| TASK TO CARRY OUT |
For the listing below, give the number of lines that include "width" and add nothing to it.

=======

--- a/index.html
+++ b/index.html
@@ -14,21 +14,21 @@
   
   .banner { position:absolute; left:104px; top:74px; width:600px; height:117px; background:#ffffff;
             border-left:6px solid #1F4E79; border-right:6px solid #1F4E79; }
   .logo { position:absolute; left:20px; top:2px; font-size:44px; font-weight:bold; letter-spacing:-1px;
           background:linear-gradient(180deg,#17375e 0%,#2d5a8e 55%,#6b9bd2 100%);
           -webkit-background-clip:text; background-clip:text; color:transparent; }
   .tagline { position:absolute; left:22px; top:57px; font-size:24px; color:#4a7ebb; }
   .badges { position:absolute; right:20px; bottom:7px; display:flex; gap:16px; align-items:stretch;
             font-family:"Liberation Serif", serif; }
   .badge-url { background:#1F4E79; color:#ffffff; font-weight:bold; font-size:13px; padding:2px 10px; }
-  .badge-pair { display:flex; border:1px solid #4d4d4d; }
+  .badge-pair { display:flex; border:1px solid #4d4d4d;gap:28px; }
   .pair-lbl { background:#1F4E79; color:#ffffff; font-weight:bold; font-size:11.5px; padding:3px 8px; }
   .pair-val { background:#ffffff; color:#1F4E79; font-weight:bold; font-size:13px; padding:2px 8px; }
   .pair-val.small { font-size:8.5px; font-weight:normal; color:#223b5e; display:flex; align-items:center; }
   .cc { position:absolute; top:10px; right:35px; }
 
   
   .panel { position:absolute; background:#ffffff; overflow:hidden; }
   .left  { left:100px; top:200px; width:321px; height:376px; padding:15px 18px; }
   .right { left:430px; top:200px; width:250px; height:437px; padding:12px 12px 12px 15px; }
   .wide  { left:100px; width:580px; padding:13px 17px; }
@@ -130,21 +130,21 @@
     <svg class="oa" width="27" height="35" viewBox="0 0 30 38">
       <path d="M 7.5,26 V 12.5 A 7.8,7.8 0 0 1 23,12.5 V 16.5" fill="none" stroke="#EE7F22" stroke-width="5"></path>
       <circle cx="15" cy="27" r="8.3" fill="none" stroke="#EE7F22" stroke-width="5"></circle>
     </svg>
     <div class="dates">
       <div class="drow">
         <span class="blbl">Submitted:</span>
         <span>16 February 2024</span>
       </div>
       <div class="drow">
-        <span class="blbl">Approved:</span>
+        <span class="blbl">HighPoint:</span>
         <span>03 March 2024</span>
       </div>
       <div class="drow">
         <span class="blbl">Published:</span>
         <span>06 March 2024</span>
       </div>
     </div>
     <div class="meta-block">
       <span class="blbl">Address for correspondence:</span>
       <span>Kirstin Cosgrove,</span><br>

=======

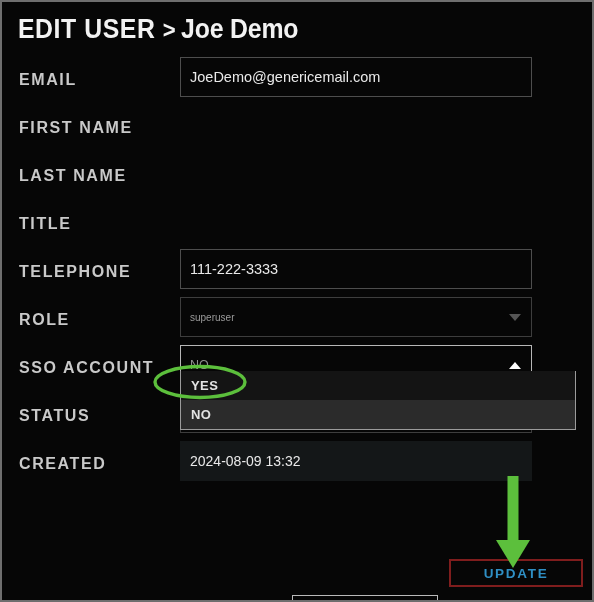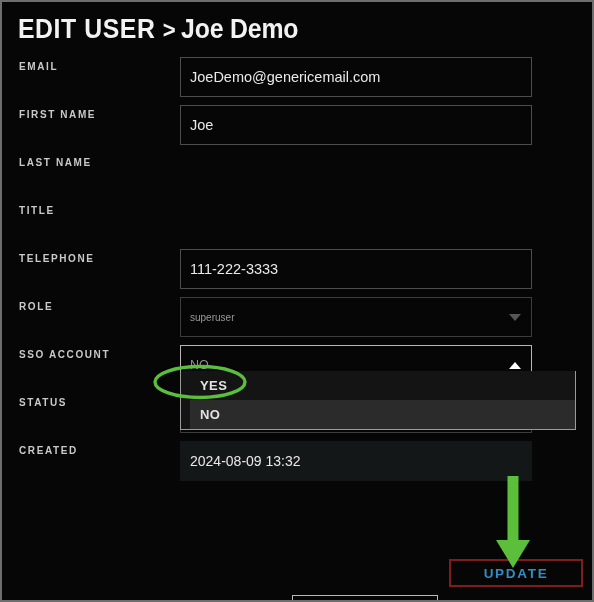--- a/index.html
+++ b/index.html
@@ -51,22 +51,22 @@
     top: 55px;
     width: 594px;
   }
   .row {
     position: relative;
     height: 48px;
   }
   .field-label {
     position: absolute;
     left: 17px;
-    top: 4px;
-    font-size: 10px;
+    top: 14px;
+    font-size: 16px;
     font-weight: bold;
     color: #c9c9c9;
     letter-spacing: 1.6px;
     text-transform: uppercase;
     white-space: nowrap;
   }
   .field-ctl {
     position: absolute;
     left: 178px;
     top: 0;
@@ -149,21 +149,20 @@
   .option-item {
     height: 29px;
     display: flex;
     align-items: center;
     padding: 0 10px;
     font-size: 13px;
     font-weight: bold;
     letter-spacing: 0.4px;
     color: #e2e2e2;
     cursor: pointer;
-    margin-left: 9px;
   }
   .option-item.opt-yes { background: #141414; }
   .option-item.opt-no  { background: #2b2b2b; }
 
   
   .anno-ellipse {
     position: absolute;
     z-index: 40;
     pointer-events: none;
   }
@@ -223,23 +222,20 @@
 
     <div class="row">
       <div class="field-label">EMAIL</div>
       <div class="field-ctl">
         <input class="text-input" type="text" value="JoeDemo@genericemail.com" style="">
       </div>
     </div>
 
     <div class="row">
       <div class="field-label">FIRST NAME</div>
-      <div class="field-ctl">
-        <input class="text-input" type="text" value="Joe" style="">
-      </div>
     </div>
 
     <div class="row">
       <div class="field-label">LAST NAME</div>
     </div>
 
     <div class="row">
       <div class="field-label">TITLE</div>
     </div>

=======

| OUTPUT FOR THIS EXERCISE |
8